Hardly surprising. Half the comments probably weren’t even from cops, but idiots with a fetish for uniforms who’d failed to get into Police Academy and were now stuck in their mom’s basement watching Cops.
But on the net they could all play whatever role they wanted to.
@Applelover 672
Your well wrong there, mate. Everyone knows Android’s way better. Why spend a shitload more money on a phone that every fucker will have in six months?
@lost—get an Android, fella! You won’t regret it!
 
; HP clicked the Send button and moments later his contribution appeared on the technology forum. He pressed Alt+Tab and switched to the Dagens Nyheter discussion page as he glanced at the printout next to the keyboard.
It hasn’t been proven that GMO products are in any way harmful to people. On the contrary, a number of tests show that the human body actually finds it easier to absorb nutrition from this type of product . . .
The Send button again, posting the contribution under the right article, then Alt+Tab again. Expressen this time, and the comment section under a film review:
Can’t understand what the reviewer means. Saw the film yesterday and it’s way better than the first one!!
Shit, only three days into the job and he was already good at this troll business! Damned good, even!

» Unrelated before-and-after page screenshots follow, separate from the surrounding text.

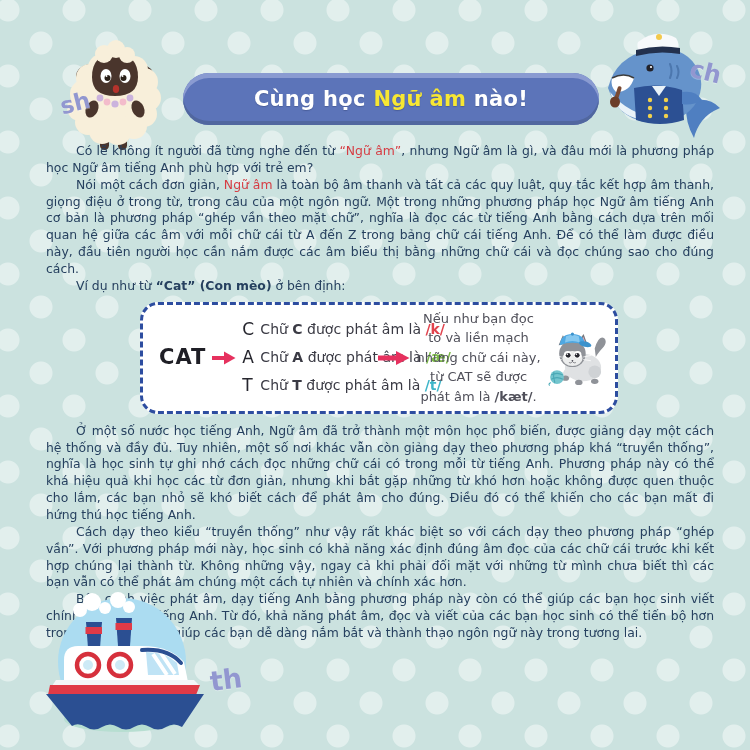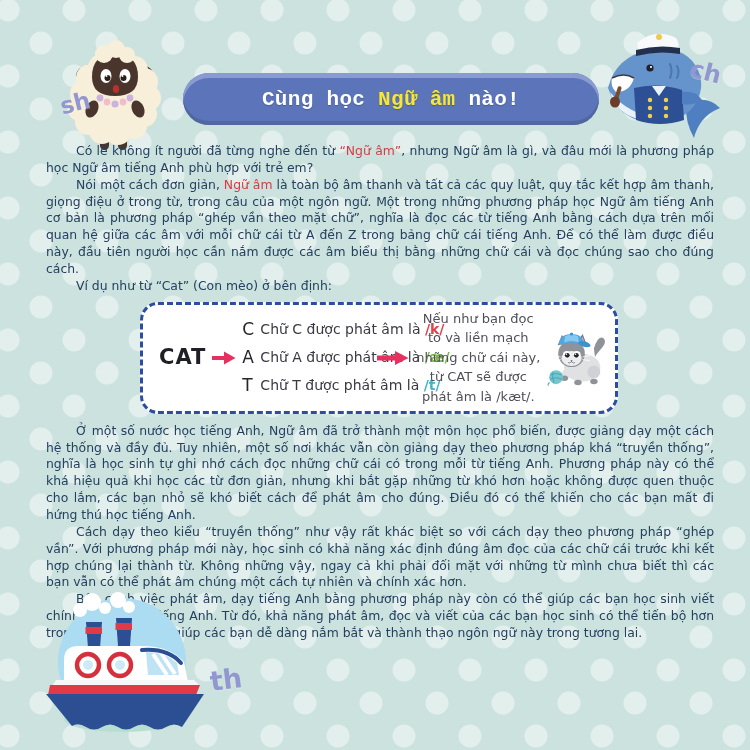--- a/index.html
+++ b/index.html
@@ -29,7 +29,6 @@
     color:#ffffff;font-size:21px;font-weight:bold;letter-spacing:.3px;
     text-shadow:0 1px 1px rgba(40,55,100,.35);
     white-space:pre;
-    font-family:Liberation Mono, monospace;
   }
   .banner-text .hl{color:#f7e733;}
   .phonics-label{

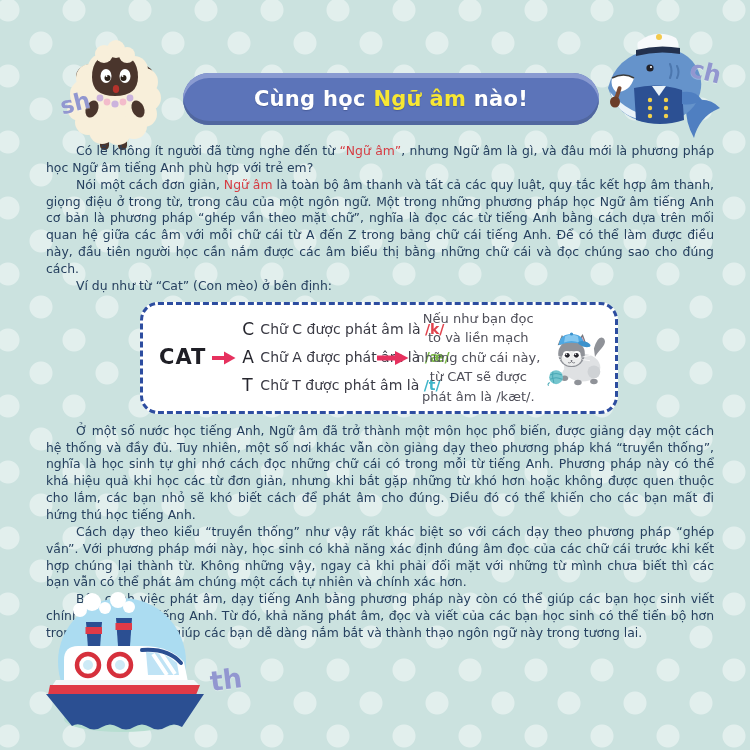--- a/index.html
+++ b/index.html
@@ -46,7 +46,7 @@
   }
   .content p{margin:0;text-indent:30px;}
   .red{color:#d63c43;}
-  .b{font-weight:normal;}
+  .b{font-weight:bold;}
   
   .example-box{
     box-sizing:border-box;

His contributions usually got loads of feedback—mostly from people agreeing with him. He couldn’t help wondering what sort of people had the time to devote so much energy to commenting on things. Some of them seemed to live the whole of their pathetic little lives in the piss-filled gutters of the newspapers . . .
A quick glance at the time told him he was well on schedule and that it would soon be time for a well-deserved coffee break. But first he was going to surf through one of the big travel websites and let a few different aliases tell the world what a fantastic time they’d had in a hotel he’d never heard of.
He had about fifty different trolls in his stable, and his job was to keep them all going. Maintaining their Hotmail addresses and keeping their Facebook pages active, posting opinions that were in line with their predetermined attitudes on one of the many hundreds of forums out there. A few of his trolls were angry and shouty, others more reserved and sarcastic. Each one had its own little folder with a character description:
Male, 50 years old, self-employed, votes to the right and reads thrillers. Likes Swedish sitcoms, boxed red wine, and spending Friday evenings on the sofa. Dislikes: the leftwing in general, environmental cars, traffic restrictions and taxes on wealth and property. Angry, loud and often spells things wrong. Usually supports category A3 clients.
Or:
Female, 25 years old, student, votes to the left, reads Nobel prize-winners, likes world music, Apple, fair-trade products and Iranian films. Dislikes: rightwing politics, 4x4s, meat, designer clothes and the USA in general. Expresses herself in a controlled, articulate way. Mostly supports category A6 clients.